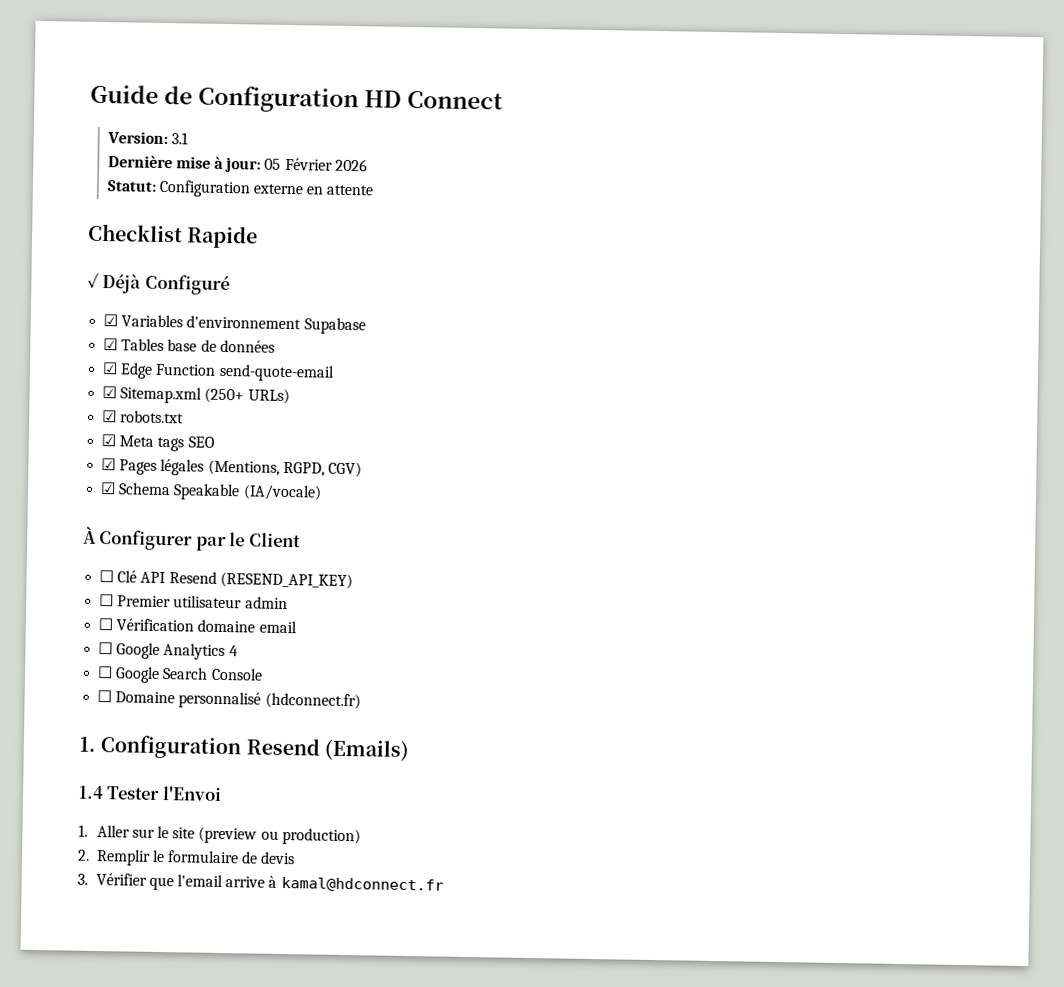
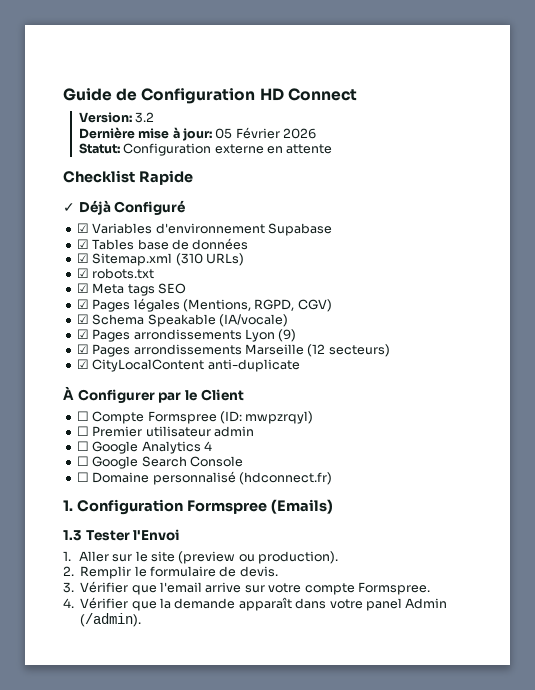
- Version: 3.1
+ Version: 3.2
- ☑ Edge Function send-quote-email
- ☑ Sitemap.xml (250+ URLs)
+ ☑ Sitemap.xml (310 URLs)
+ ☑ Pages arrondissements Lyon (9)
+ ☑ Pages arrondissements Marseille (12 secteurs)
+ ☑ CityLocalContent anti-duplicate
- ☐ Clé API Resend (RESEND_API_KEY)
+ ☐ Compte Formspree (ID: mwpzrqyl)
- ☐ Vérification domaine email
- 1. Configuration Resend (Emails)
+ 1. Configuration Formspree (Emails)
- 1.4 Tester l'Envoi
+ 1.3 Tester l'Envoi
- 1. Aller sur le site (preview ou production)
+ 1. Aller sur le site (preview ou production).
- 2. Remplir le formulaire de devis
+ 2. Remplir le formulaire de devis.
- 3. Vérifier que l'email arrive à kamal@hdconnect.fr
+ 3. Vérifier que l'email arrive sur votre compte Formspree.
+ 4. Vérifier que la demande apparaît dans votre panel Admin (/admin).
■ ■ ■ ■ ■
> _Work instruction_
Copy exactly what appears in the entries, beginning with the first line and ending with the line that has "Configuration Formspree (Emails)", but not the pictures.

> _Result below_
- Version: 3.1
+ Version: 3.2
- ☑ Edge Function send-quote-email
- ☑ Sitemap.xml (250+ URLs)
+ ☑ Sitemap.xml (310 URLs)
+ ☑ Pages arrondissements Lyon (9)
+ ☑ Pages arrondissements Marseille (12 secteurs)
+ ☑ CityLocalContent anti-duplicate
- ☐ Clé API Resend (RESEND_API_KEY)
+ ☐ Compte Formspree (ID: mwpzrqyl)
- ☐ Vérification domaine email
- 1. Configuration Resend (Emails)
+ 1. Configuration Formspree (Emails)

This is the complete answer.